Dunno.. but there is a sturdier one. There is two. That is how they are, that is the way they are made.. maybe Sev just made that story up and that is just the way his ladder was...


----------



## johnpaint (Sep 20, 2008)

Yeah: I like the light ones for interior use.


----------



## mistcoat (Apr 21, 2007)

I just cannot get my round this ladder, N8 :no:

I don't recall ever seeing anything like that before in the UK.
Is it awkward to extend compared to a "real" ladder?

It certainly looks it!


----------



## nEighter (Nov 14, 2008)

Mist.. no I got my fingers in the rungs a couple times using them... and it is akward raising them.. no instant actions.. you have to think it all out and pay attention ya know?


----------



## bikerboy (Sep 16, 2007)

Looks like something you'd find at one of those "closeout and overstock" stores. Somebody made a bunch wrong and then got fired, then the ladders were offloaded.


----------



## bikerboy (Sep 16, 2007)

Read page 2 and 3.

http://www.daubertontheweb.com/9th_mem/03-55949.pdf


----------



## nEighter (Nov 14, 2008)

they suggest BOTH ways?? Again when I saw it, it tripped me out!


----------



## y.painting (Jul 19, 2009)

I don't think you'd last long using it the normal way...the downward sloping rungs on it would kill your feet after an hour or two.


----------



## mistcoat (Apr 21, 2007)

Cheers n8 :thumbup:

I am gonna have to ask around now to see if any deccie I know in the UK has come across these.
I may, (with your permission) use your picture on a UK forum I frequent. Some of the peeps here have popped over to take a look already at the forum.

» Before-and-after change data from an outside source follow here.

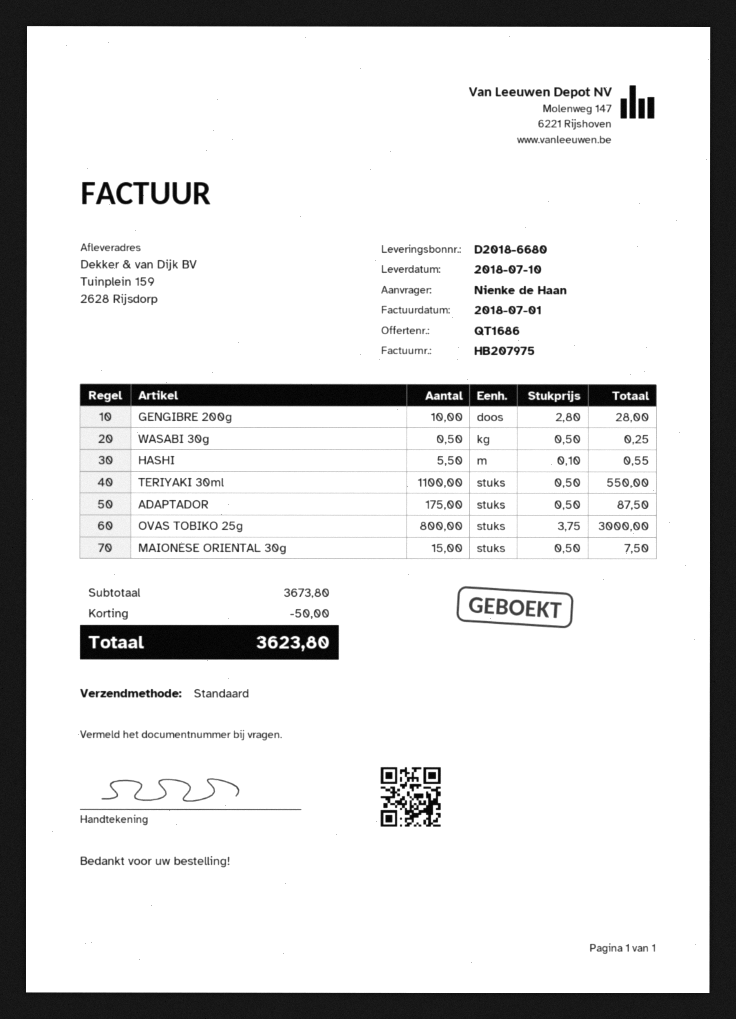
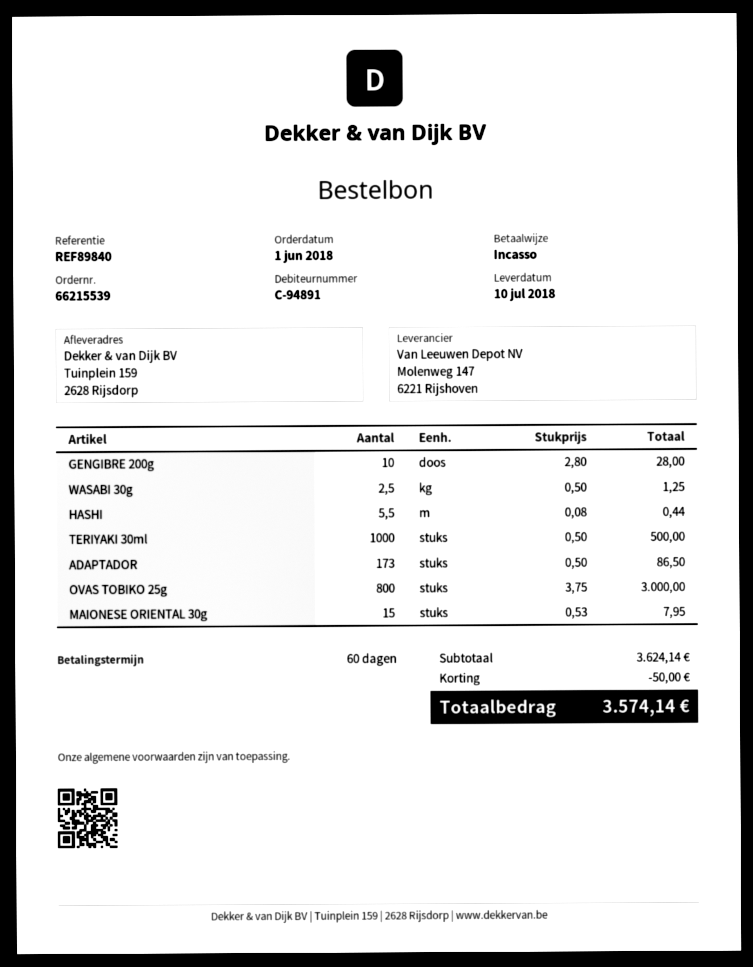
WASABI 30g: 0.5 x 0.50 = 0.25 -> 2.5 x 0.50 = 1.25
HASHI: 5.5 x 0.10 = 0.55 -> 5.5 x 0.08 = 0.44
TERIYAKI 30ml: 1100 x 0.50 = 550.00 -> 1000 x 0.50 = 500.00
ADAPTADOR: 175 x 0.50 = 87.50 -> 173 x 0.50 = 86.50
MAIONESE ORIENTAL 30g: 15 x 0.50 = 7.50 -> 15 x 0.53 = 7.95
subtotal: 3673.80 -> 3624.14
total: 3623.80 -> 3574.14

It would be interesting to see if the ladders are used here too.

TIA


----------



## nEighter (Nov 14, 2008)

I don't care, post away. I will get a pic of the other ladder, has a different style rung lock/foot when I go back (raining)


----------



## nEighter (Nov 14, 2008)

Can anyone find Sev's ladder pic?


----------



## daArch (Mar 15, 2008)

this is the thread:

http://www.painttalk.com/f24/deck-i-am-working-2996/

and this is the quote:



> Ok, so you think my ladder is backwards, nop its not. I think I might have put it back together wrong when I ran it to it with my snowmobile a few back. But the ladder works fine and again its not backwards.


----------



## daArch (Mar 15, 2008)

and in case the post mysteriously "disappears"

here's the picture:


----------



## nEighter (Nov 14, 2008)

I think he had a similar ladder. If you can look closely at that rung lock < don't know what it is called arm? it is the same.


----------



## y.painting (Jul 19, 2009)

daArch, thank you for linking to that thread...I had a tough day today, but after reading


jr.painting said:


> Also who is sev?? Just wondering.


 my day instantly got better!:thumbup:

How many users did he have?


----------



## daArch (Mar 15, 2008)

y


I believe he only had two personalites, seversonspainting & jr.painting

And he got busted pretty quick when he dressed up as jr.painting.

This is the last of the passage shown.